■ **DATA**

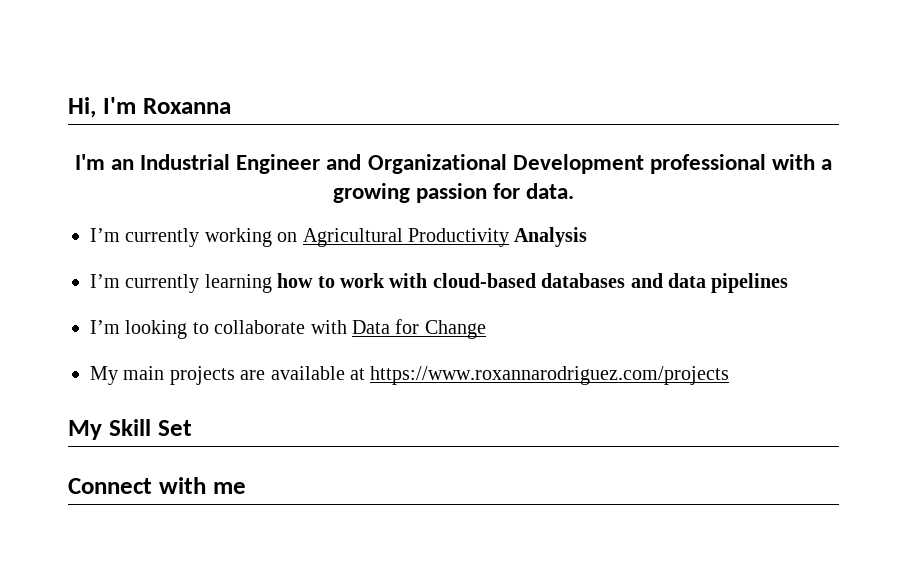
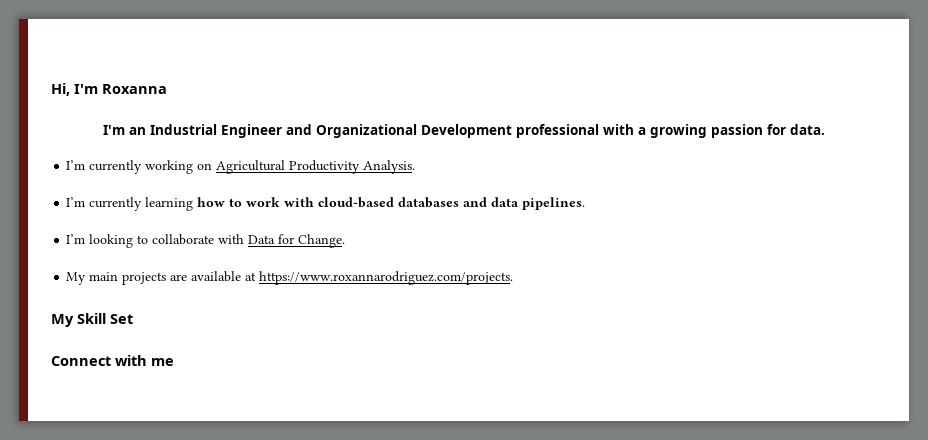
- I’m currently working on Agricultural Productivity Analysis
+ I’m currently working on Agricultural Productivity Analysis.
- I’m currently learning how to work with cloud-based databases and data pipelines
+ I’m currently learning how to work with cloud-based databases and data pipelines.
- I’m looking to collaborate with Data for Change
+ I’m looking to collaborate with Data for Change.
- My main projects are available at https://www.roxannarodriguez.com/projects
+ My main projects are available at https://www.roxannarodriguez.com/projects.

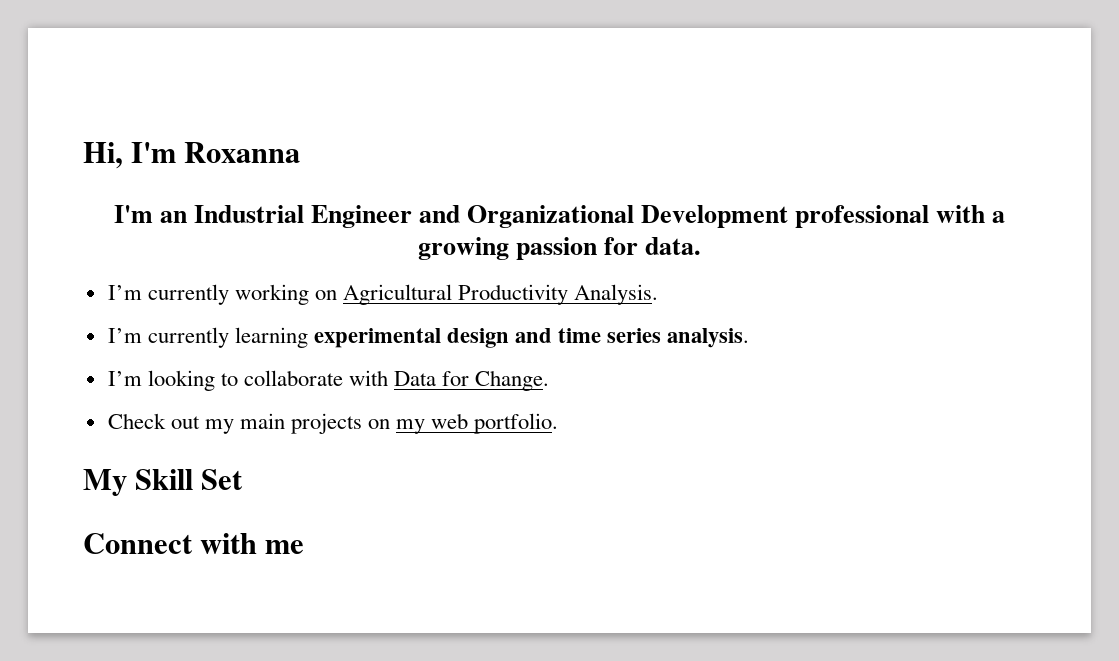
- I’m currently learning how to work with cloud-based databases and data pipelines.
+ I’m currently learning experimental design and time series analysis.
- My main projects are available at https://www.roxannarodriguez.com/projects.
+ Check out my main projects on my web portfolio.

■ **DESCRIPTION OF THE TASK**
Reproduce the data above exactly, leaving each picture out.

■ **TASK OUTPUT**
- I’m currently working on Agricultural Productivity Analysis
+ I’m currently working on Agricultural Productivity Analysis.
- I’m currently learning how to work with cloud-based databases and data pipelines
+ I’m currently learning how to work with cloud-based databases and data pipelines.
- I’m looking to collaborate with Data for Change
+ I’m looking to collaborate with Data for Change.
- My main projects are available at https://www.roxannarodriguez.com/projects
+ My main projects are available at https://www.roxannarodriguez.com/projects.

- I’m currently learning how to work with cloud-based databases and data pipelines.
+ I’m currently learning experimental design and time series analysis.
- My main projects are available at https://www.roxannarodriguez.com/projects.
+ Check out my main projects on my web portfolio.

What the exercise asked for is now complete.